Therefore, we distinguish between a view of SLAPPs as merely another form of strategic litigation and rather suggest that SLAPPs are better understood as abusive court proceedings against public participation. In many respects, framing SLAPPs as a form of strategic litigation may ultimately lend SLAPP pursuers an air of legitimacy. In other words, once framed as a form of strategic litigation, the debate shifts to whether the aims pursued through the legal system are normatively desirable rather than whether they are a legitimate and permissible use of the legal system. Therefore, we would suggest that SLAPPs do not constitute a “form of legitimate counterpower” but rather an “illegitimate form[] of legal instrumentalism.”Footnote 23

C. Mobilizing EU Law to Counter SLAPPs: Legal Basis, Scope, and Key Definitions

If SLAPPs are not properly understood as a form of legal mobilization, specifically a type of strategic litigation, then the movement that has emerged to counter SLAPPs certainly could be. In this Section we consider the mobilization of EU law to counter SLAPPs in Europe, beginning with a grassroots movement of NGOs, academics, lawyers, and politicians who lobbied the EU institutions to recognize SLAPPs as a threat to the rule of law and the internal market, and to empower SLAPP defenders to repel the threat of litigation.

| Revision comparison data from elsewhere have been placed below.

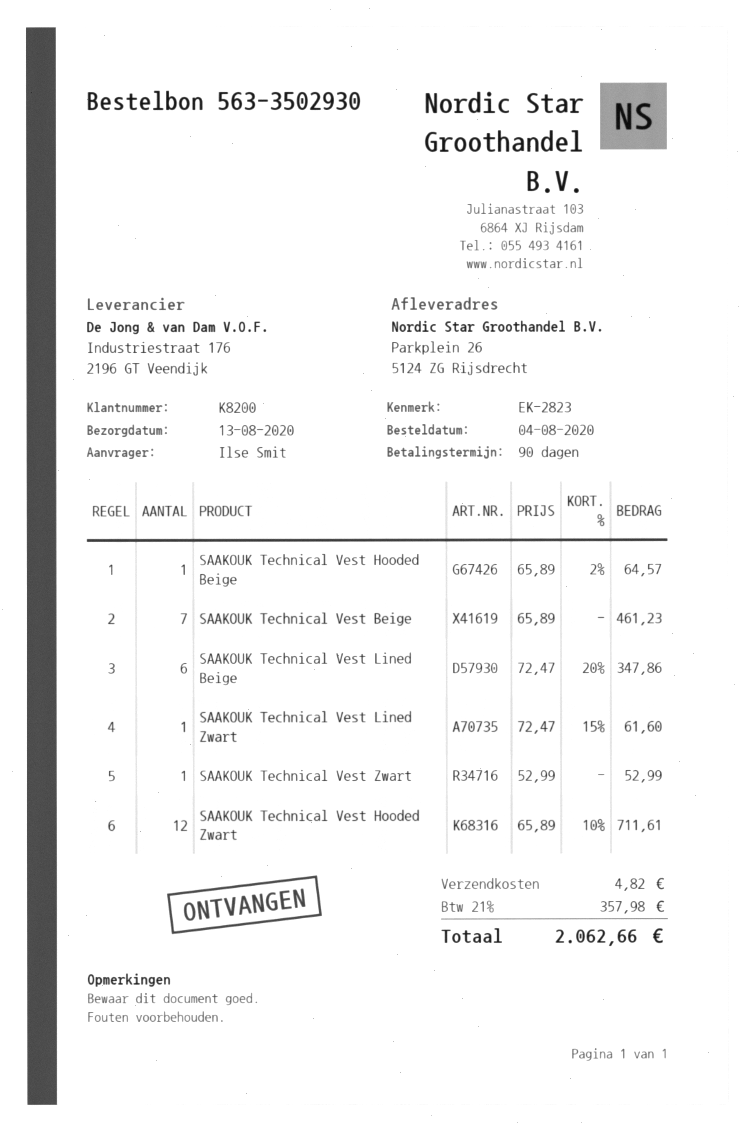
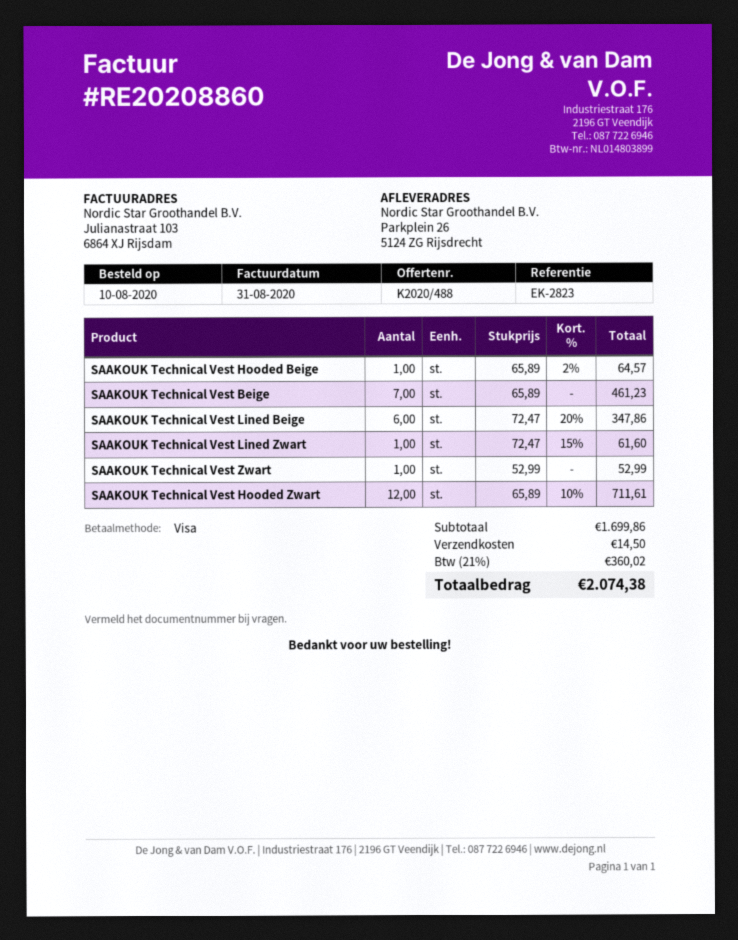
order date: 2020-08-04 -> 2020-08-10
shipping: 4.82 -> 14.50
tax: 21% = 357.98 -> 21% = 360.02
total: 2062.66 -> 2074.38

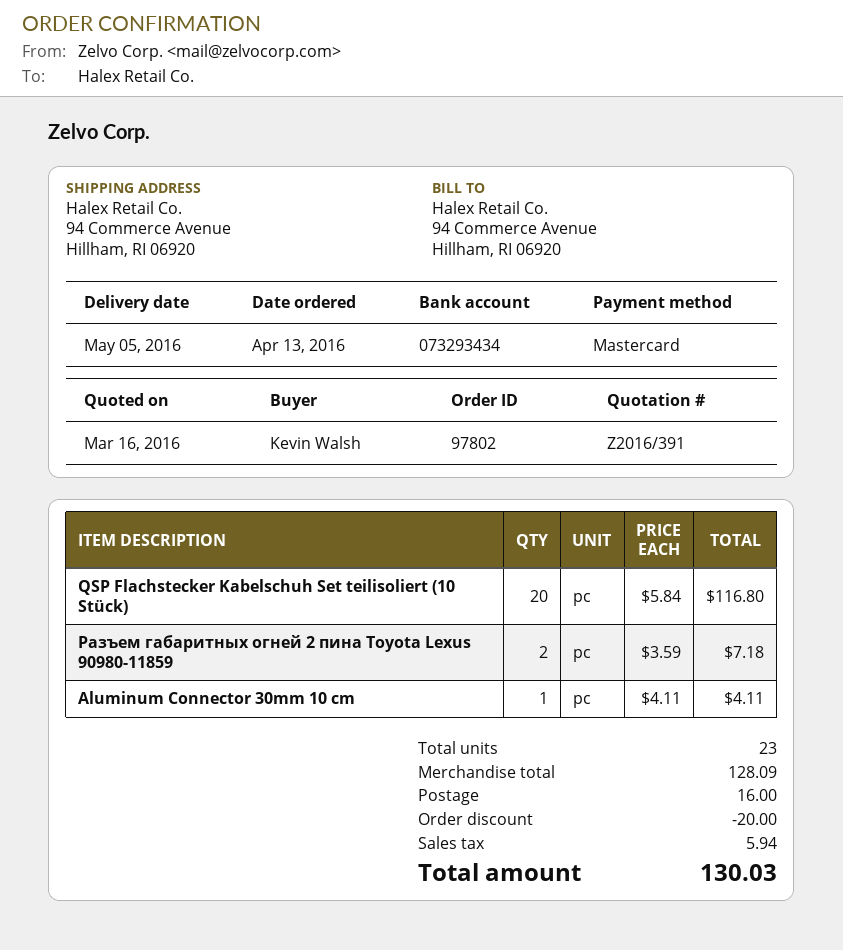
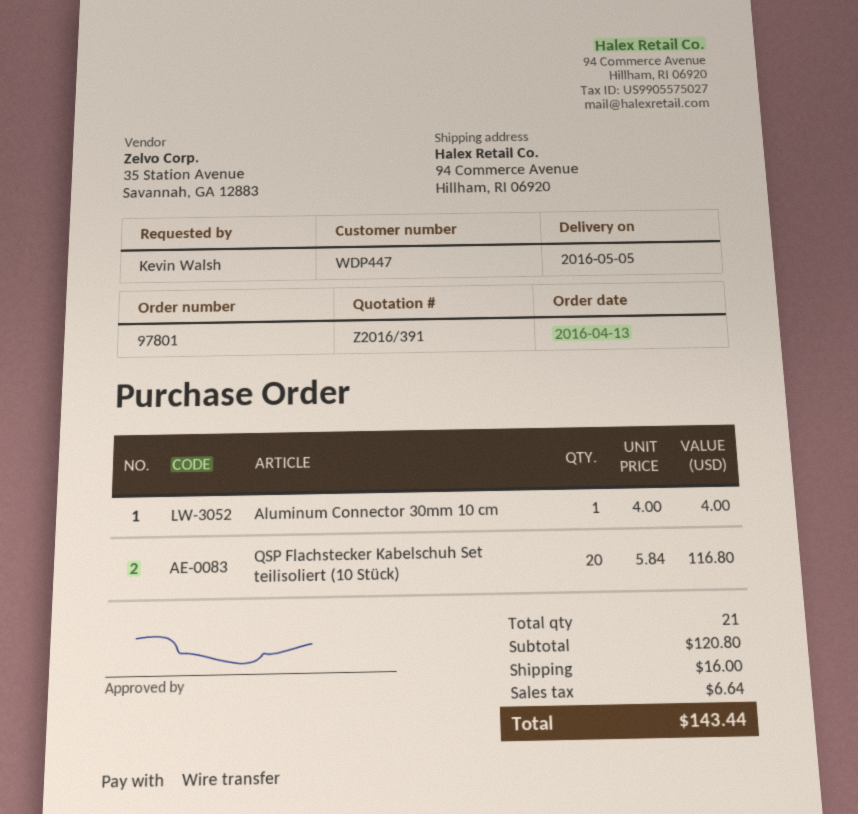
order number: 97802 -> 97801
payment method: Mastercard -> bank transfer
Разъем габаритных огней 2 пина Toyota Lexus 90980-11859: 2 x 3.59 = 7.18 -> none
Aluminum Connector 30mm 10 cm: 1 x 4.11 = 4.11 -> 1 x 4.00 = 4.00
total quantity: 23 -> 21
subtotal: 128.09 -> 120.80
discount: 20.00 -> none
tax: 5.94 -> 6.64
total: 130.03 -> 143.44

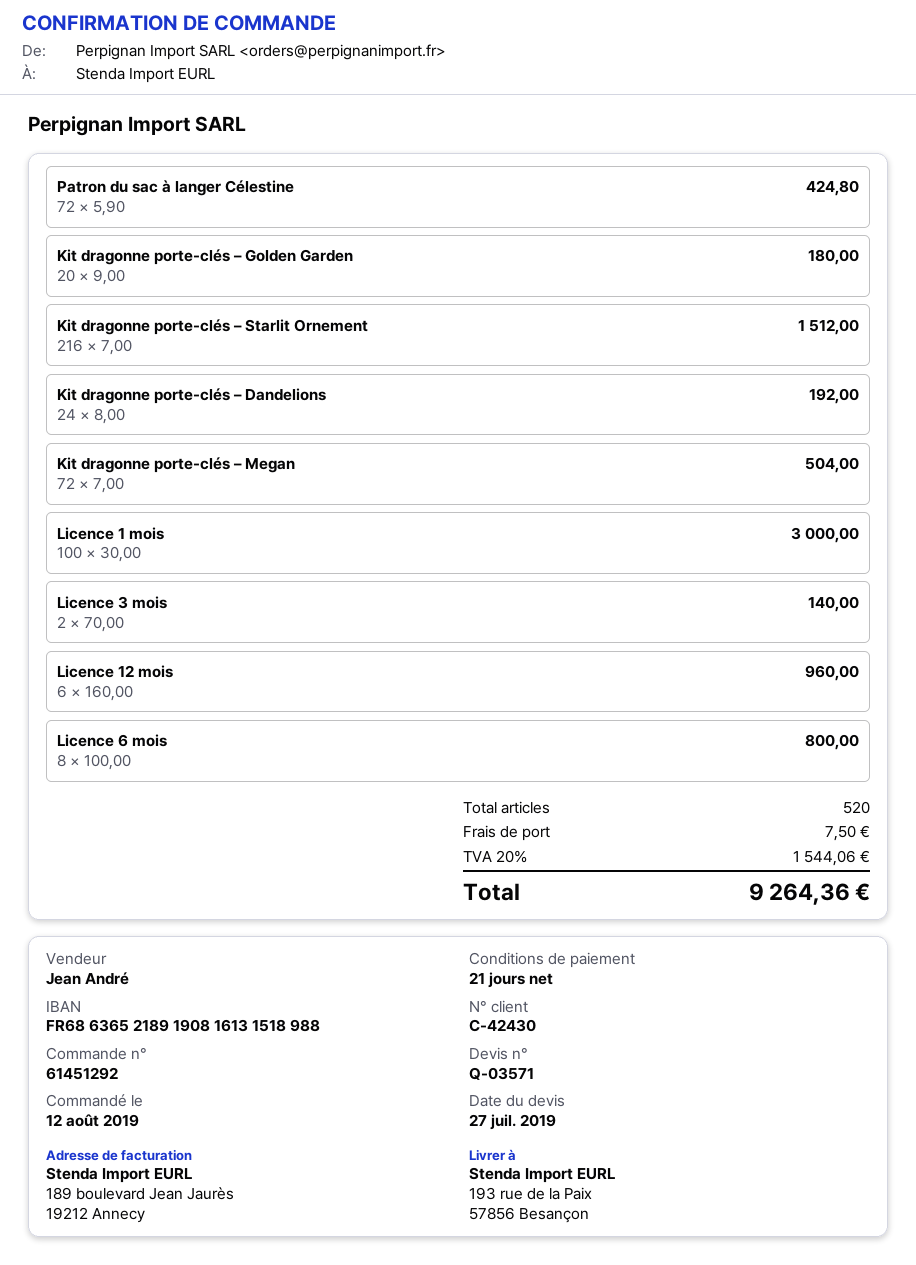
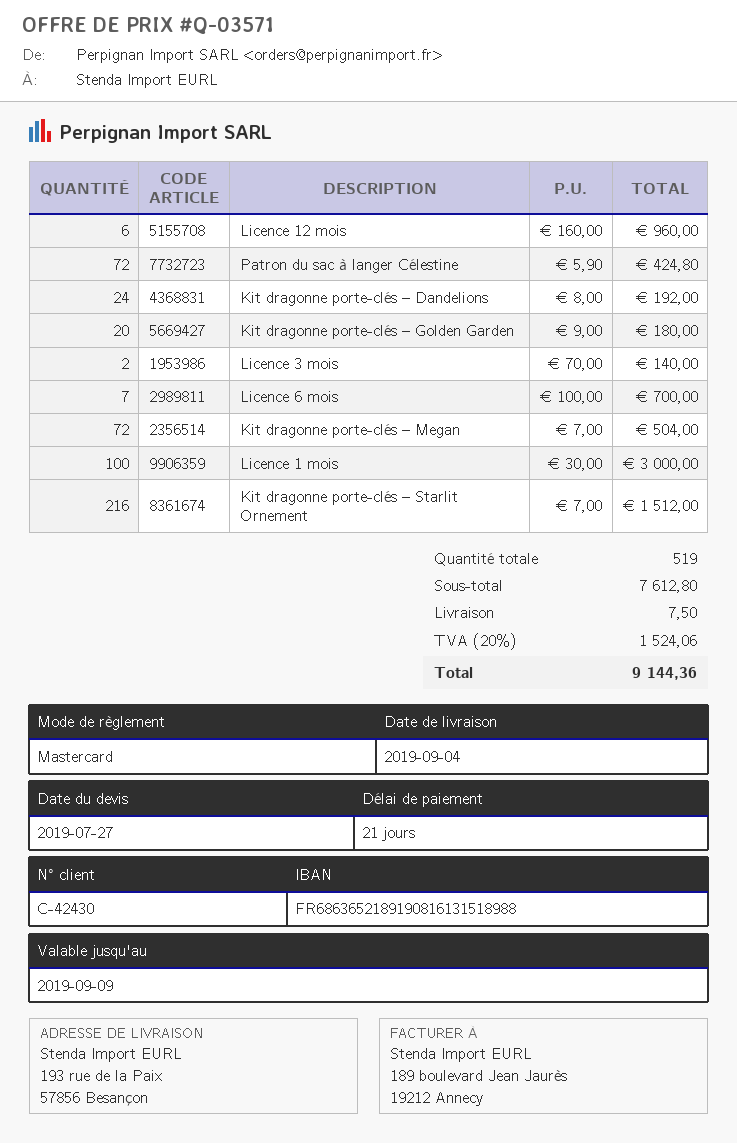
Licence 6 mois: 8 x 100.00 = 800.00 -> 7 x 100.00 = 700.00
total quantity: 520 -> 519
tax: 20% = 1544.06 -> 20% = 1524.06
total: 9264.36 -> 9144.36

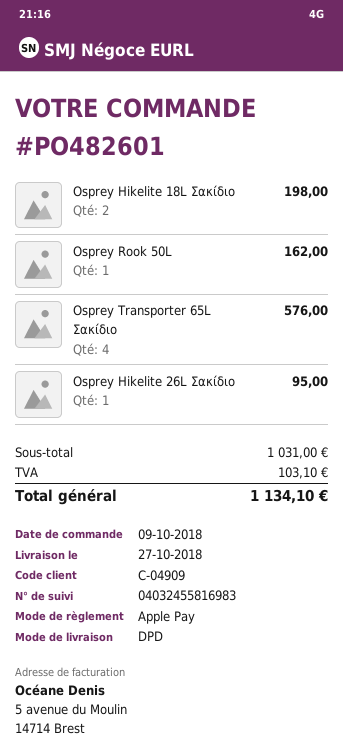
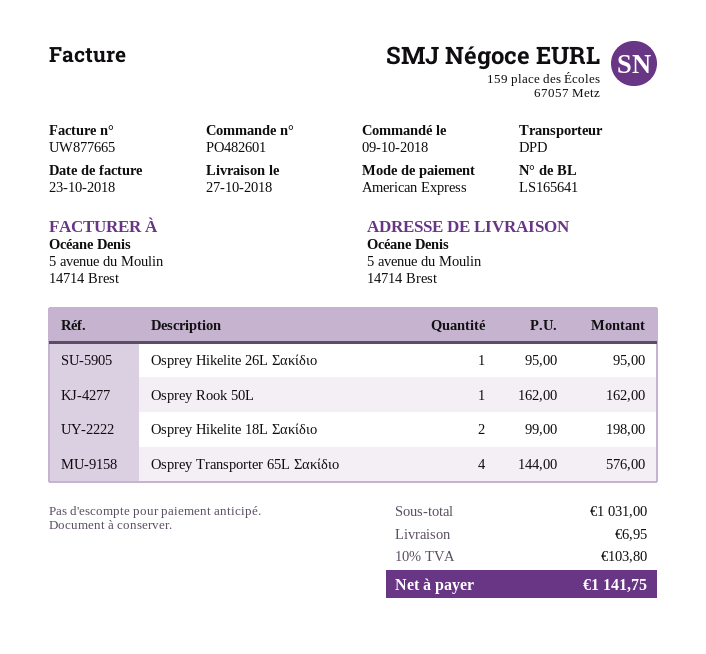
payment method: Apple Pay -> American Express
shipping: none -> 6.95
tax: 103.10 -> 103.80
total: 1134.10 -> 1141.75

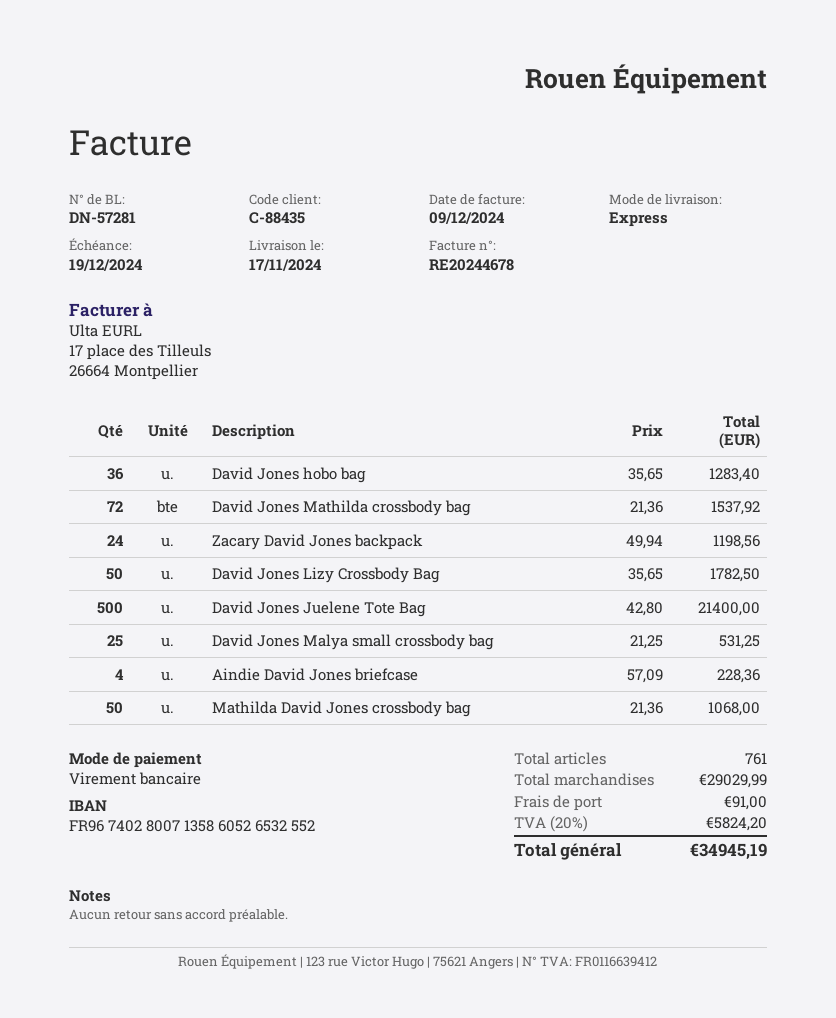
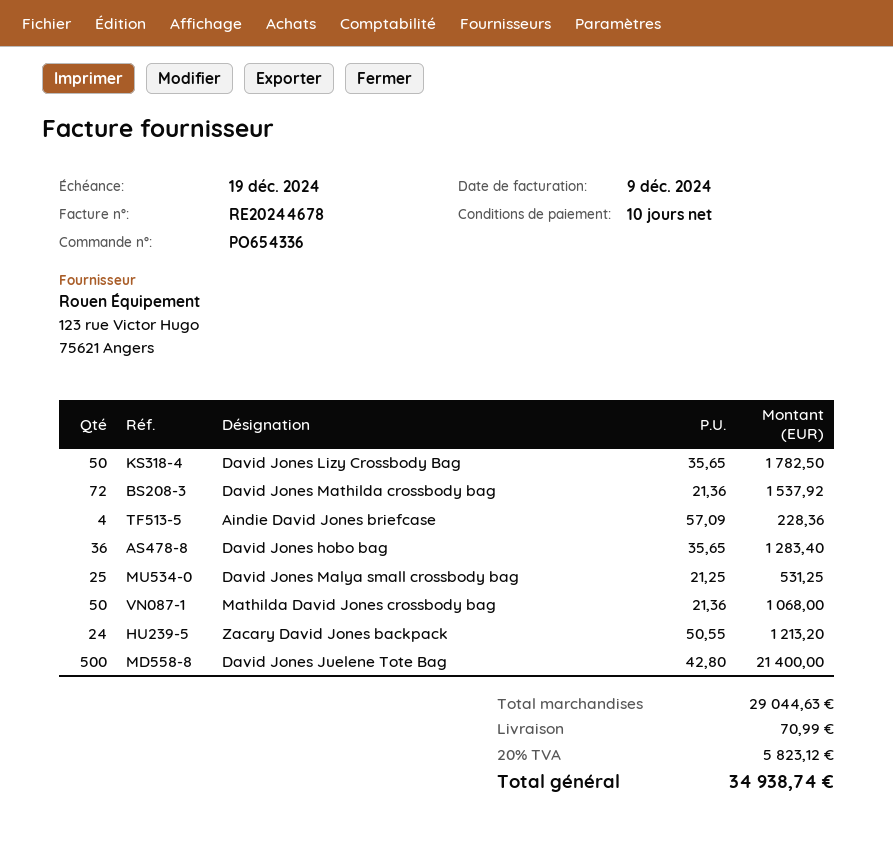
Zacary David Jones backpack: 24 x 49.94 = 1198.56 -> 24 x 50.55 = 1213.20
subtotal: 29029.99 -> 29044.63
shipping: 91.00 -> 70.99
tax: 20% = 5824.20 -> 20% = 5823.12
total: 34945.19 -> 34938.74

I. History and Legal Basis of the Anti-SLAPP Directive

Following the murder of Daphne Caruana Galizia, the realization that the mere threat of vexatious transnational litigation by corporate litigants was altering the public record to Orwellian degrees, prompted a deeper examination of the state of EU laws relating to free expression.Footnote 24 Ultimately, some four decades after SLAPPs first became part of legal and socio-legal discourse in the United States, the widespread misuse of litigation in Europe became a central concern for academics—including the present authors—press freedom NGOs, and a small cross-party grouping of MEPs in Europe.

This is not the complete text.